• Available data:
□ □ □ □ □
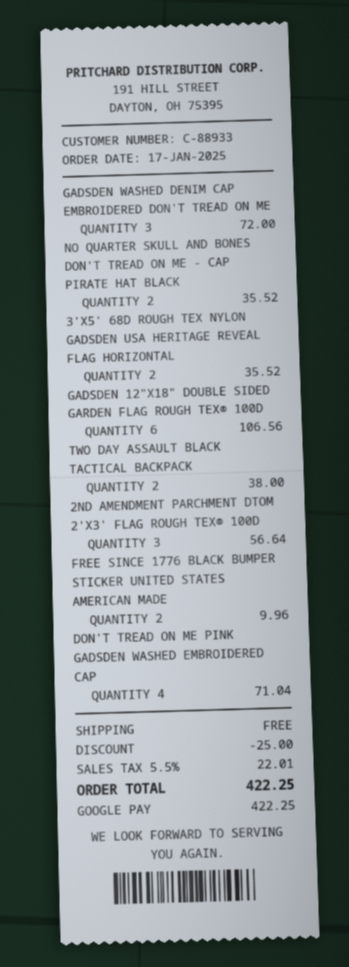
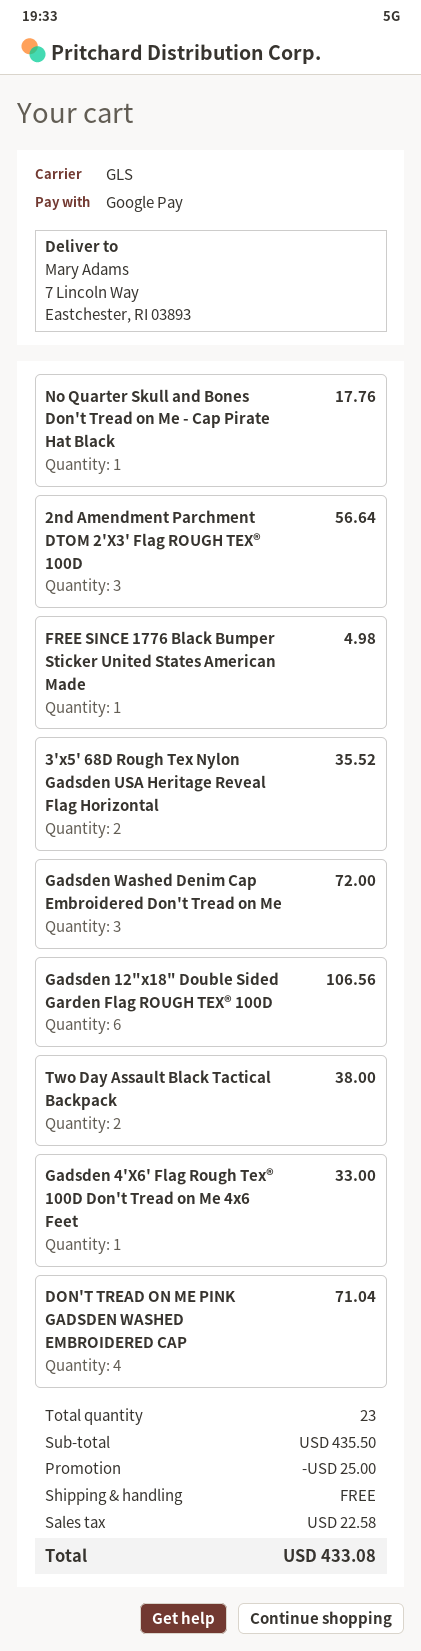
NO QUARTER SKULL AND BONES DON'T TREAD ON ME - CAP PIRATE HAT BLACK: 2 for 35.52 -> 1 for 17.76
FREE SINCE 1776 BLACK BUMPER STICKER UNITED STATES AMERICAN MADE: 2 for 9.96 -> 1 for 4.98
Gadsden 4'X6' Flag Rough Tex® 100D Don't Tread on Me 4x6 Feet: none -> 1 for 33.00
tax: 22.01 -> 22.58
total: 422.25 -> 433.08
□ □ □ □ □
• Problem requirements: Give back the whole listing exactly as it stands. Drop every picture.

• Answer to this exercise:
NO QUARTER SKULL AND BONES DON'T TREAD ON ME - CAP PIRATE HAT BLACK: 2 for 35.52 -> 1 for 17.76
FREE SINCE 1776 BLACK BUMPER STICKER UNITED STATES AMERICAN MADE: 2 for 9.96 -> 1 for 4.98
Gadsden 4'X6' Flag Rough Tex® 100D Don't Tread on Me 4x6 Feet: none -> 1 for 33.00
tax: 22.01 -> 22.58
total: 422.25 -> 433.08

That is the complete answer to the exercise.